■ PROBLEM STATEMENT ■
For this exercise, return exactly the lines of the material below that begin at the one with "(180, 289) none -> (355, 741) //" and stop after the one with "(73, 627) none".

━━━ EXTRACTED INFORMATION

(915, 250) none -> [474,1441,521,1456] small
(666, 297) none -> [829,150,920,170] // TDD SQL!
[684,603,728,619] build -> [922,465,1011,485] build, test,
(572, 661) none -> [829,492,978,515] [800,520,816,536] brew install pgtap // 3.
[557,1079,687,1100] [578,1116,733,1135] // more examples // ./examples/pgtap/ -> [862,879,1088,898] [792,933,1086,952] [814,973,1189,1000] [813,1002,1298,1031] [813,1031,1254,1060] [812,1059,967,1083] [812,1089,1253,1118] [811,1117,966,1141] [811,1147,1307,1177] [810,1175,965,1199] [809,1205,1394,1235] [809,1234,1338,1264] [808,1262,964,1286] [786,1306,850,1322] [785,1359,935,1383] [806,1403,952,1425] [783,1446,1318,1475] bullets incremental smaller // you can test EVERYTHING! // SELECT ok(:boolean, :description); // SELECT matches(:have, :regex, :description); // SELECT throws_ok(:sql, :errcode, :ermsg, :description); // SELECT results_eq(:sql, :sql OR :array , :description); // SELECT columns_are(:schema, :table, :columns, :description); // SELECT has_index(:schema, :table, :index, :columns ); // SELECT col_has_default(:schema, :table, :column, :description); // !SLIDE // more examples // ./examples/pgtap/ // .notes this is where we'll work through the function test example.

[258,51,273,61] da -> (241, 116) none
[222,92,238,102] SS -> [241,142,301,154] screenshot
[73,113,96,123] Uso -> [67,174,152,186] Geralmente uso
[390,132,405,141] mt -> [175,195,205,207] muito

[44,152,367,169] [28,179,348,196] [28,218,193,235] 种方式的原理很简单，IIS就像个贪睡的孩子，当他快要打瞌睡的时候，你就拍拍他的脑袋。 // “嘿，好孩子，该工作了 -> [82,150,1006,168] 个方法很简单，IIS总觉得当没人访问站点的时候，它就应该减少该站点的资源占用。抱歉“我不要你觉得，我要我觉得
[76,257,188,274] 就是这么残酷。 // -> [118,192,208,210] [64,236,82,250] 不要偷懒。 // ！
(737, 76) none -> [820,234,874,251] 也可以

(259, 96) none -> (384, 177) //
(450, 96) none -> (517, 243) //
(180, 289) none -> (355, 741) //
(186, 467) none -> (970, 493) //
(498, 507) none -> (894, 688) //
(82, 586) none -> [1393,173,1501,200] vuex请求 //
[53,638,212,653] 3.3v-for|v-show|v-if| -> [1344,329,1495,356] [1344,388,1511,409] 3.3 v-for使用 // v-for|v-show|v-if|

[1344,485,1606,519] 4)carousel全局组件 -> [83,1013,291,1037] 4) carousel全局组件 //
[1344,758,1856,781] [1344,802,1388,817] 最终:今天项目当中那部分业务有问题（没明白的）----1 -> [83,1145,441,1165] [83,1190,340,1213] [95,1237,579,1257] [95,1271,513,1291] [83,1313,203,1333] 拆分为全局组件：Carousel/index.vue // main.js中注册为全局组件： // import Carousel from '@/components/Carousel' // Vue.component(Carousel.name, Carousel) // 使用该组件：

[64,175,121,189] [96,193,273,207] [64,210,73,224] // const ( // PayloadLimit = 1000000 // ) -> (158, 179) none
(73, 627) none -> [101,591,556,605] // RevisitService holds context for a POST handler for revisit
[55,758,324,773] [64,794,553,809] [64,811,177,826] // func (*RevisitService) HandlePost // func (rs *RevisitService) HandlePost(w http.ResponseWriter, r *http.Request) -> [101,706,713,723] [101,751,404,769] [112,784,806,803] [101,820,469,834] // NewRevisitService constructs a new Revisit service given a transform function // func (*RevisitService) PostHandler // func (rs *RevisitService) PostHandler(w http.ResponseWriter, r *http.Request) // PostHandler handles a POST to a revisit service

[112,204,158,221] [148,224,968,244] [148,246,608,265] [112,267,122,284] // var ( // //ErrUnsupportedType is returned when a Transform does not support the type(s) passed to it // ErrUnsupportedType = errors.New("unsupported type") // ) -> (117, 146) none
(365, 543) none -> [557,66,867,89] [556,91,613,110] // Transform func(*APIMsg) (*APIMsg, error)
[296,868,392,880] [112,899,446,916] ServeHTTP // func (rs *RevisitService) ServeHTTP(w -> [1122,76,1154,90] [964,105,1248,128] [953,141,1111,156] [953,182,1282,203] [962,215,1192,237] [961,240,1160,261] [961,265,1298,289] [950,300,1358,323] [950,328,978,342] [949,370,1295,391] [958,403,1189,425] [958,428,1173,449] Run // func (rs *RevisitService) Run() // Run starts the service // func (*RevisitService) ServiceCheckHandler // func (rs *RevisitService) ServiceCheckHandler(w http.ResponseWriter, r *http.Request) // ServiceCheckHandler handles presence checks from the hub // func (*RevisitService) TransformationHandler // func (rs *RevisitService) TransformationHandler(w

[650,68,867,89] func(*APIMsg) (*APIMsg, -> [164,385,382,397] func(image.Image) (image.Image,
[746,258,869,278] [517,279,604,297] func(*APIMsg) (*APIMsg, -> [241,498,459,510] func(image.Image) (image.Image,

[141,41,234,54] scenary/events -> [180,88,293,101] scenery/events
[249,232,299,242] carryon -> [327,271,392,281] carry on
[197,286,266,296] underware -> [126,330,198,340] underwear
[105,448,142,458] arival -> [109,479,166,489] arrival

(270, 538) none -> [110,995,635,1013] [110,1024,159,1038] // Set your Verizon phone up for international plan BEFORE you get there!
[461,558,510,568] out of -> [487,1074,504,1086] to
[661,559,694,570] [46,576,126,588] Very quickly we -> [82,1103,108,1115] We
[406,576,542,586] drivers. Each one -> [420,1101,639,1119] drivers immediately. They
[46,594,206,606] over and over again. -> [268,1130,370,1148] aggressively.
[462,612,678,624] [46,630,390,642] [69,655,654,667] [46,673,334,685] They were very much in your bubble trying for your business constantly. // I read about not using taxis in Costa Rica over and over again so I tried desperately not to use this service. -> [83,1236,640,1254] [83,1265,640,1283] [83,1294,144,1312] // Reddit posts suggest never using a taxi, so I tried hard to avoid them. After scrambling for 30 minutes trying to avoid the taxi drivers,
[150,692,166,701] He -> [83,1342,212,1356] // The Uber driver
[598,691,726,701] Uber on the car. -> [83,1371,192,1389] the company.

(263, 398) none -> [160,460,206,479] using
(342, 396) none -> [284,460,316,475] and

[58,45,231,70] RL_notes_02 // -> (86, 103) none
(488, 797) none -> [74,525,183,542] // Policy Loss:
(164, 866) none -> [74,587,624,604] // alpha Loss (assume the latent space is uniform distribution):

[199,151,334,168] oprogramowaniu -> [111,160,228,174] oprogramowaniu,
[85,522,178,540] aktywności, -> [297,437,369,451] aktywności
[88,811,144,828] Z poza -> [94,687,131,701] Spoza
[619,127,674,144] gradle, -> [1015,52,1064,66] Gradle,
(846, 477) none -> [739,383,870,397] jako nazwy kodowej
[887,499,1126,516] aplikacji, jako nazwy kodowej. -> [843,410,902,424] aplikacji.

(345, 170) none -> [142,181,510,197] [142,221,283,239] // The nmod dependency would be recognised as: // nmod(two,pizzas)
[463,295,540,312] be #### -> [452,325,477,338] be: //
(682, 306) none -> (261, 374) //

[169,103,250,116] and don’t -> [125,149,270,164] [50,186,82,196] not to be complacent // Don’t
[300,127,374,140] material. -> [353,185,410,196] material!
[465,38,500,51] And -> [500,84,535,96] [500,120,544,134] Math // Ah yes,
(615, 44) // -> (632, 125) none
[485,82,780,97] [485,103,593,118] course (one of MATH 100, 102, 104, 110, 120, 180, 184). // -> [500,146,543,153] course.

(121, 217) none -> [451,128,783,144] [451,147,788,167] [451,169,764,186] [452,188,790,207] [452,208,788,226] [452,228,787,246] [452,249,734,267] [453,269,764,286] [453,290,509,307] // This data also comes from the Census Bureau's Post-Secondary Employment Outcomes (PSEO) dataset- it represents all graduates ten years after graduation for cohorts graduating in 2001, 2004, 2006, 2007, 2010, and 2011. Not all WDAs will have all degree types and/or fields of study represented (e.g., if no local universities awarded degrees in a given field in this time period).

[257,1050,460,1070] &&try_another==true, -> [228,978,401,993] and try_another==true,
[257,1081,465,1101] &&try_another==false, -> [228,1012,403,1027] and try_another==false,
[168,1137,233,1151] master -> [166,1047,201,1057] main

━━━━━━

■ TASK RESPONSE ■
(180, 289) none -> (355, 741) //
(186, 467) none -> (970, 493) //
(498, 507) none -> (894, 688) //
(82, 586) none -> [1393,173,1501,200] vuex请求 //
[53,638,212,653] 3.3v-for|v-show|v-if| -> [1344,329,1495,356] [1344,388,1511,409] 3.3 v-for使用 // v-for|v-show|v-if|

[1344,485,1606,519] 4)carousel全局组件 -> [83,1013,291,1037] 4) carousel全局组件 //
[1344,758,1856,781] [1344,802,1388,817] 最终:今天项目当中那部分业务有问题（没明白的）----1 -> [83,1145,441,1165] [83,1190,340,1213] [95,1237,579,1257] [95,1271,513,1291] [83,1313,203,1333] 拆分为全局组件：Carousel/index.vue // main.js中注册为全局组件： // import Carousel from '@/components/Carousel' // Vue.component(Carousel.name, Carousel) // 使用该组件：

[64,175,121,189] [96,193,273,207] [64,210,73,224] // const ( // PayloadLimit = 1000000 // ) -> (158, 179) none
(73, 627) none -> [101,591,556,605] // RevisitService holds context for a POST handler for revisit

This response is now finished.